Thursday, May 15, 2008

Helping oil prices go up with poor headline writing

Here's the BBC headline: Oil pipeline explodes in Nigeria.

Holy cow! Sounds like a spontaneous blast spelling oil shortages and all kinds of bad stuff. But here's the real story:
...a bulldozer burst the pipeline, Reuters reports.
Bloomberg reports it's a refined product pipeline, something left out of other reports:
A pipeline used to transport gasoline exploded in a suburb of Nigeria's commercial capital, Lagos, killing ``many people,'' said Okon Umoh, a spokeswoman for the Nigerian Red Cross.
Later reports have narrowed the "many" to "ten."

And as the Bloomberg article points out, it is not a pipeline used for exporting crude, but
The affected pipeline is part of a domestic fuel-distribution network running from Lagos Port to different parts of the west African nation.
You know, the sort of thing that happen anywhere.

UPDATE: Death toll increases to "about 100" it says here:
"About 100 people were confirmed dead in the explosion.

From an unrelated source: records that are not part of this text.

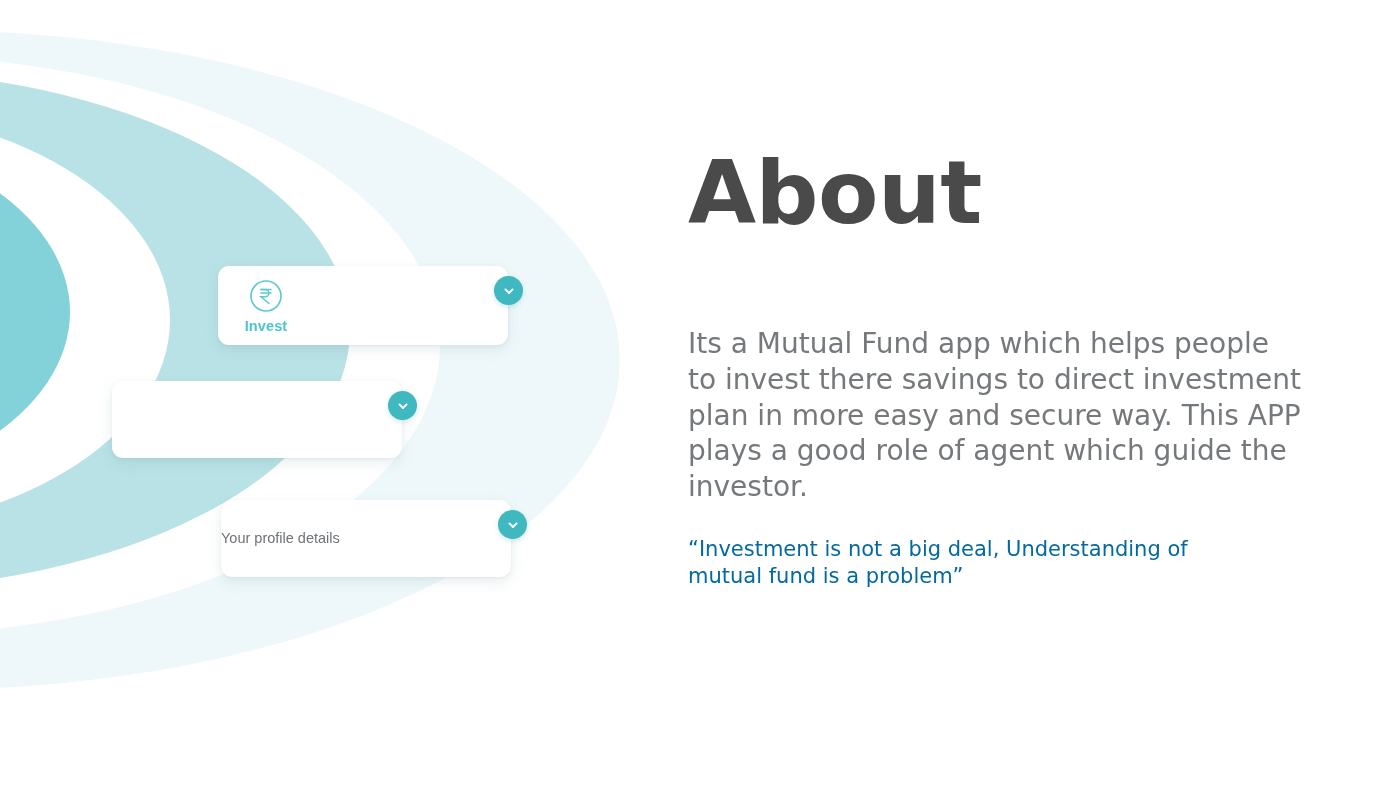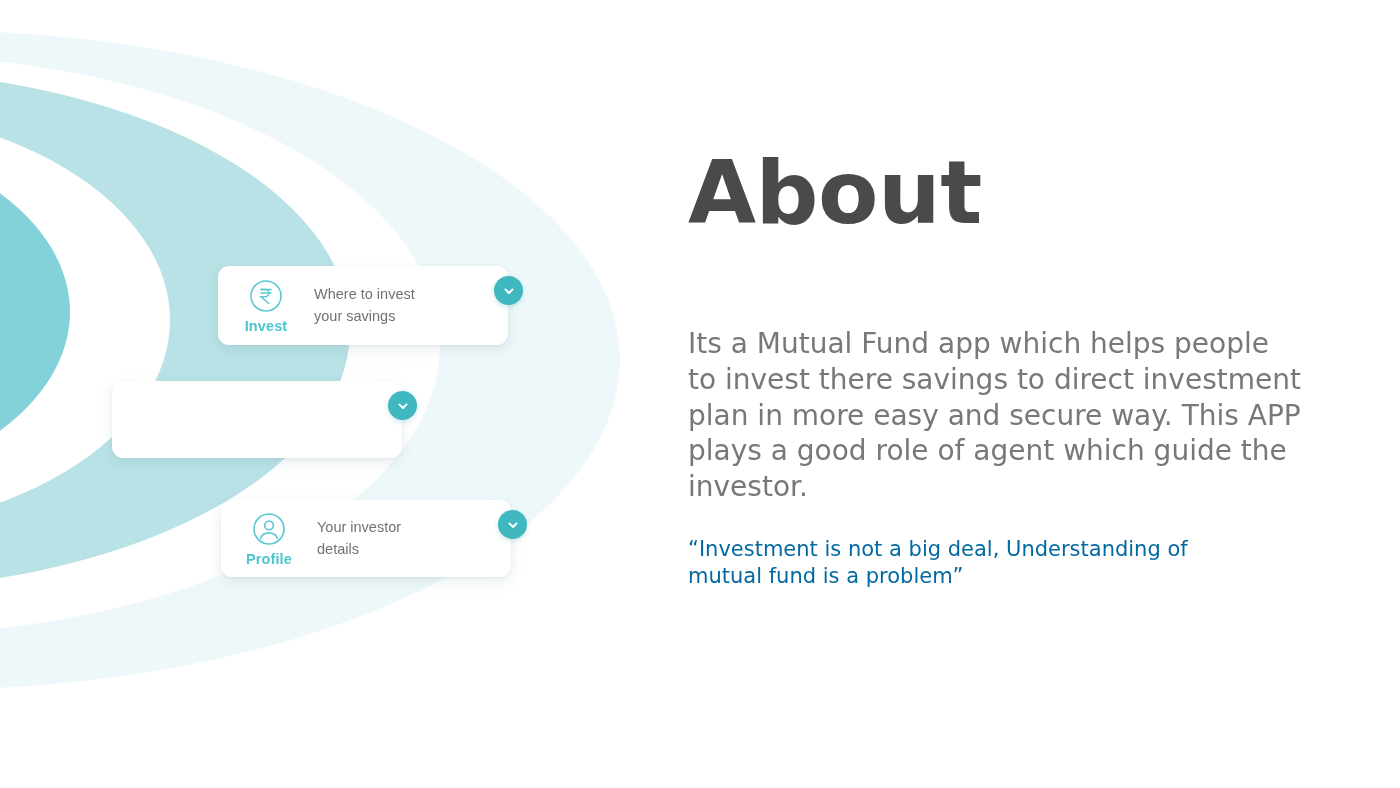--- a/index.html
+++ b/index.html
@@ -174,7 +174,6 @@
       </span>
       <span class="card-icon-label">Invest</span>
     </div>
-    <div class="card-desc">Where to invest your savings</div>
   </div>
   <button class="chev-btn" style="left:494px; top:276px;">
     <svg width="14" height="14" viewBox="0 0 14 14" xmlns="http://www.w3.org/2000/svg">

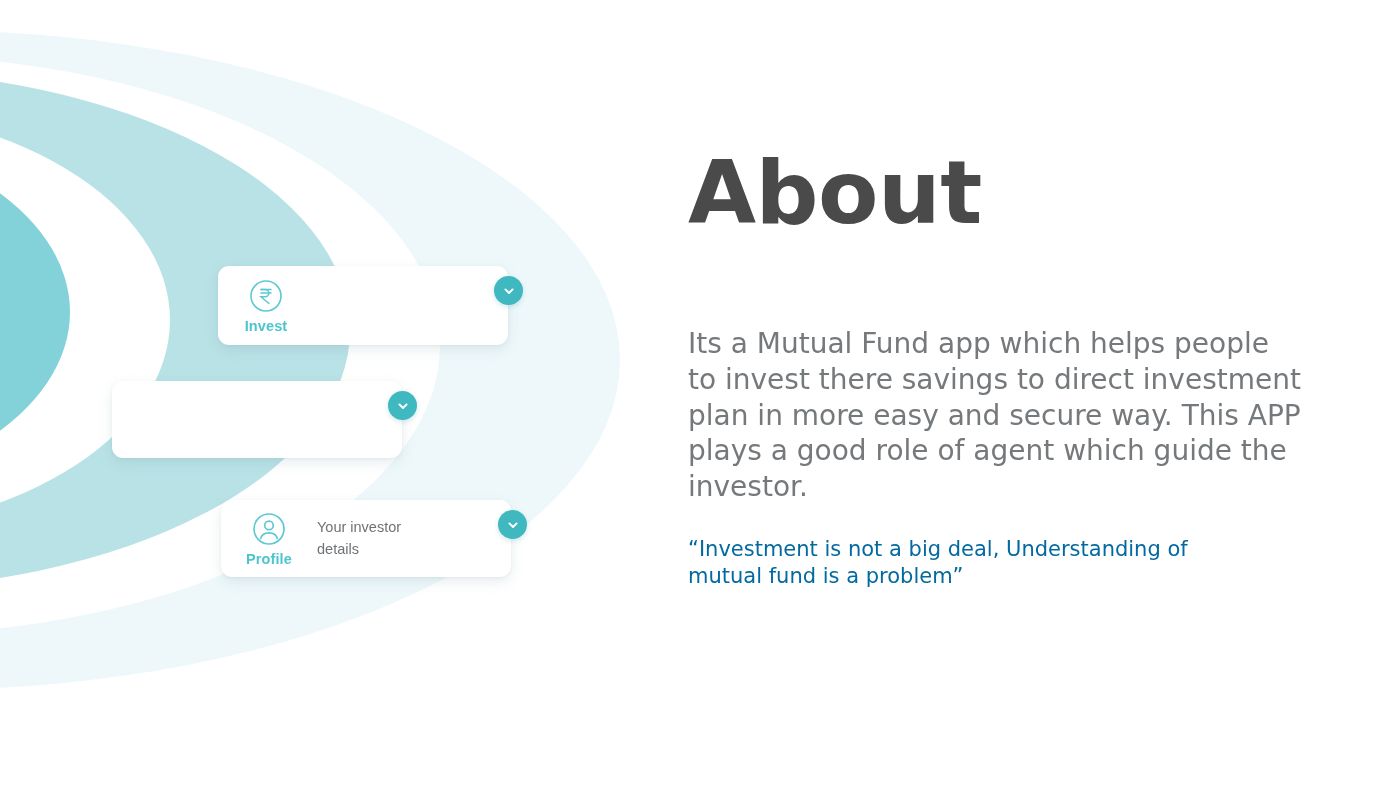--- a/index.html
+++ b/index.html
@@ -200,7 +200,7 @@
       </span>
       <span class="card-icon-label">Profile</span>
     </div>
-    <div class="card-desc">Your investor details</div>
+    <div class="card-desc">Your profile details</div>
   </div>
   <button class="chev-btn" style="left:498px; top:510px;">
     <svg width="14" height="14" viewBox="0 0 14 14" xmlns="http://www.w3.org/2000/svg">

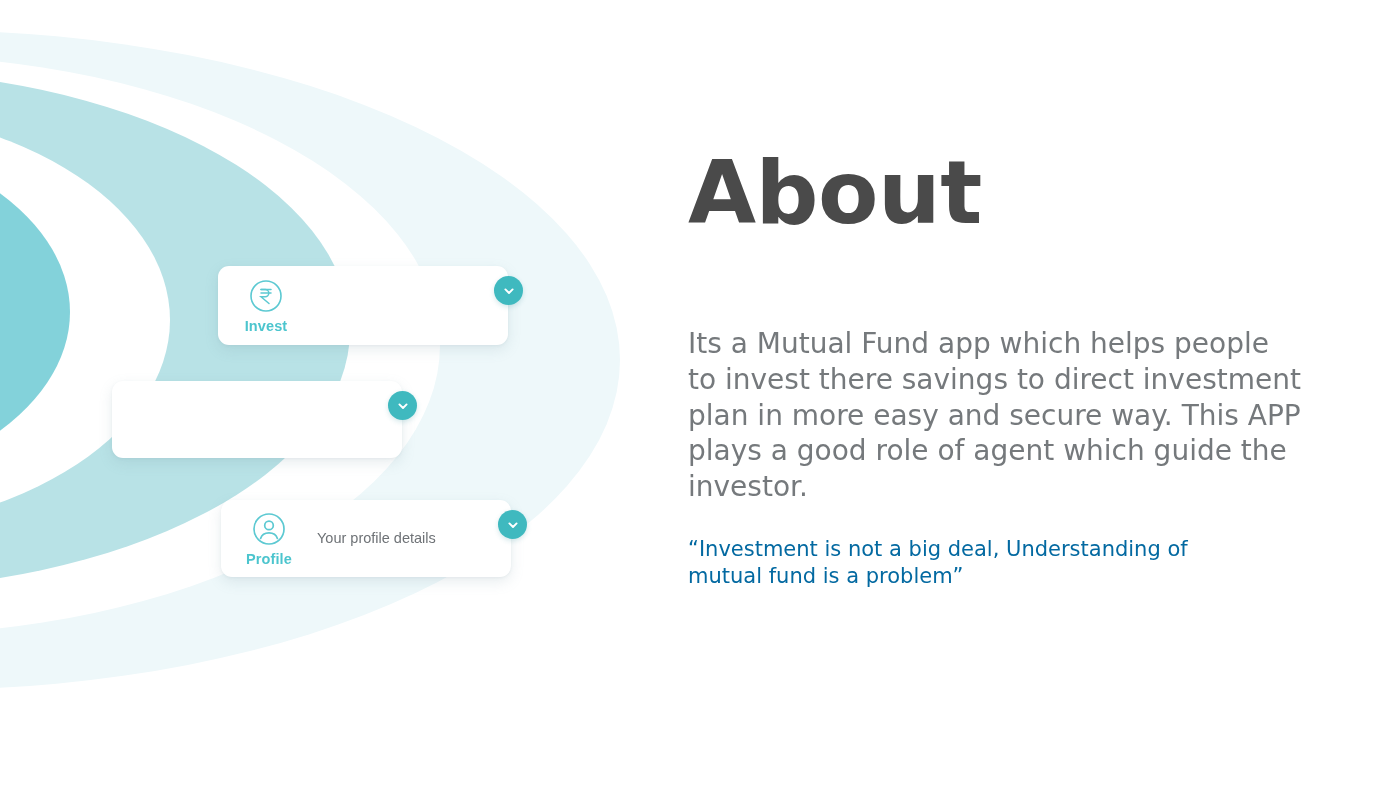--- a/index.html
+++ b/index.html
@@ -190,16 +190,6 @@
   </button>
 
   <div class="card" id="card-profile">
-    <div class="card-icon-col">
-      <span class="card-icon">
-        <svg width="34" height="34" viewBox="0 0 34 34" xmlns="http://www.w3.org/2000/svg">
-          <circle cx="17" cy="17" r="15" fill="none" stroke="#5cc9d2" stroke-width="1.7"></circle>
-          <circle cx="17" cy="13.4" r="4.3" fill="none" stroke="#5cc9d2" stroke-width="1.7"></circle>
-          <path d="M8.6 26.4 a8.7 7.4 0 0 1 16.8 0" fill="none" stroke="#5cc9d2" stroke-width="1.7" stroke-linecap="round"></path>
-        </svg>
-      </span>
-      <span class="card-icon-label">Profile</span>
-    </div>
     <div class="card-desc">Your profile details</div>
   </div>
   <button class="chev-btn" style="left:498px; top:510px;">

We have also evacuated about 20 others to the Ikeja general hospital," Mekudi told AFP. Most of the injured had suffered serious burns, he added.

Pipeline fires are commonplace in Nigeria, Africa's biggest oil producer, in part because of poor pipeline maintenance but also because of thieves who vandalise pipelines to siphon off petrol to sell on the black market.

On December 25, around 40 people died in a fire at a pipeline in a creek in Lagos after it was vandalised by looters. Exactly one year earlier, more than 200 people died scooping fuel from a vandalised pipeline in another Lagos district.

More than 1,000 villagers burnt to death in 1998 in Jesse, near the southern Delta state oil city of Warri, following the vandalisation of a fuel pipeline. Victims were suspected of scooping petrol to sell on the black market.